Now imagine that only 2 pockets were properly inflated, 1 pocket was inflated half way, and 2 were completely empty. If you've ever tried to ride a bike with flat tires then you know it's possible to ride a bike with flat tires but it take a significant amount of effort to sustain movement compared to riding a bike with properly inflated tires.
Yes, riding up a big hill may still be challenging, but having enough air in all 5 pockets of the tire is going to be much easier than trying to ride with empty tires.
I use this metaphor to try to explain how it's necessary for each of us to invest in all 5 areas of self-care on a daily basis. For most of us we tend to be naturally good at 2-3 areas of self-self care, and struggle with the rest. This is why you may be feeling like you have good self-care but are still struggling to feel your best; you may not realize that you're only investing in a few areas of self-care and ignoring the other important areas of self-care.
So, what are the 5 areas of self-care? Great question, I'd love to tell you!
Five types of self-care you absolutely need as a human:
1) Physical- taking care of our physical body. This includes movement, nourishing our bodies with food, getting enough nutrients, drinking enough fluids to hydrate our body, taking our medications as prescribed, practicing basic hygiene like brushing our teeth and bathing regularly, embracing our body image, consensual and safe sex, seeking medical attention when necessary, getting restful sleep each night, etc.

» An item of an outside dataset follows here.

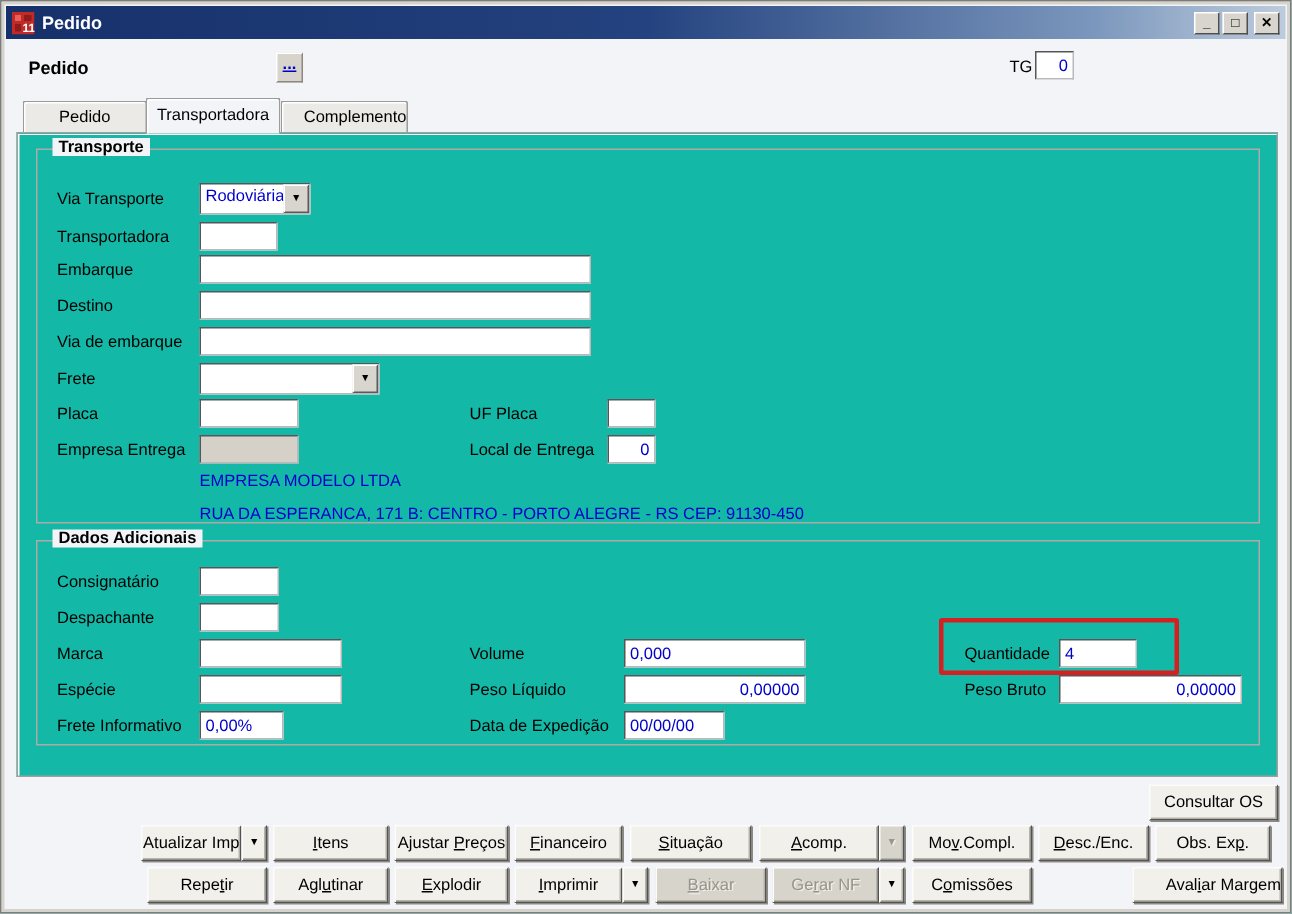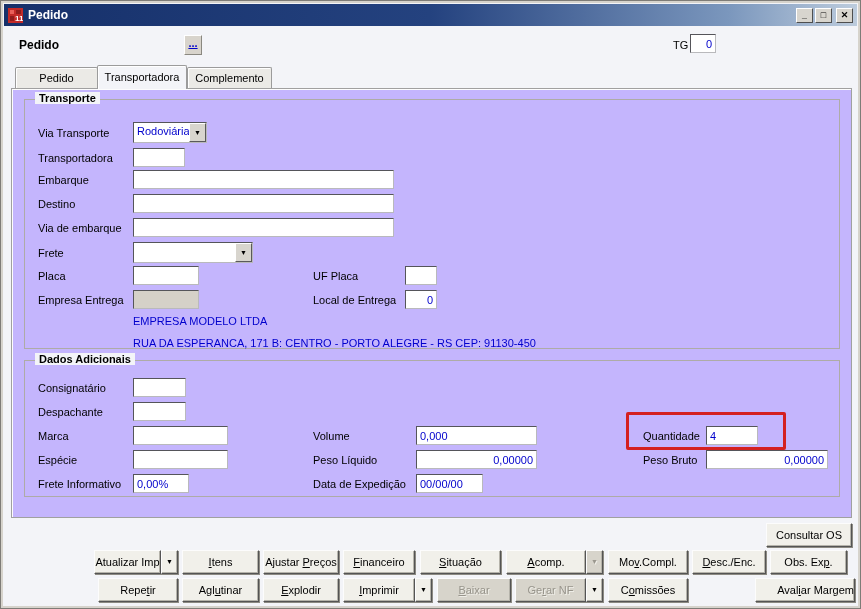"Complemento" div.tab { text-align: none -> right }
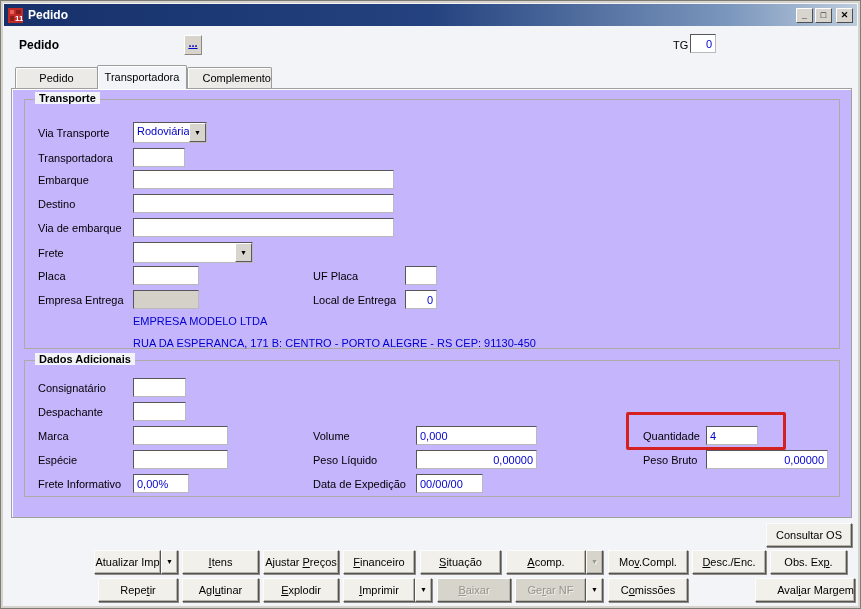"Transporte" .tabpanel { background: #c4b5fd -> #14b8a6 }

2) Mental- balancing our mental engagement with mental rest. This involves keeping our minds active and sharp through learning new information and skills, solving puzzles, critical thinking, and giving our minds permission to tune out and turn off through things like meditation, coloring, video games (yes, video games can be a form of self-care!), unplugging from technology, reading for fun, watching shows and movies that we enjoy, listening to music, etc.
3) Emotional- embracing the fact that all humans experience a wide spectrum of emotions and allowing yourself the time and space to recognize, explore, sit with, feel, and process your emotions.
4) Social- as humans we are social creatures; even the most introverted of us require some form of social interaction with others. Social self-care involves keeping connected with people who make us feel good, who love us, who treat us with respect, who take interest in us, who cheer us on and support us. It also involves recognizing toxic relationships and people who drain us and setting boundaries. Social self-care also involves having a healthy relationship with social media and limiting access to accounts that make us feel bad about ourselves.
5) Meaningful- Each of us has a unique set of values, ethics, passions, and purpose. It's important that we know what matters to us and gives our life meaning. What do you care about most? Why do you wake up each day? What do you hope to achieve in your lifetime? What causes are important to you? Are you spiritual? What do you believe in? This area of self-care is one that looks the most unique to each individual so it can be challenging to explain in a blanket statement, but this area of self-care is extremely important and an area that many people forget to engage in on a regular basis. Meaningful self-care for a religious person may include regular prayer and attending religious services. For someone who is passionate about nature and sustainability it may involve regular hikes and getting involved in causes that promote sustainability. For someone who loves children it may mean regular contact with young relatives and babysitting. Doing something regularly that sparks passion, purpose, and gives your life a sense of meaning is very important.
Does your self-care include each of these areas regularly? Which of these is easiest for you? Which of these is a challenge for you? What does your self-care look like if it includes all 5 areas?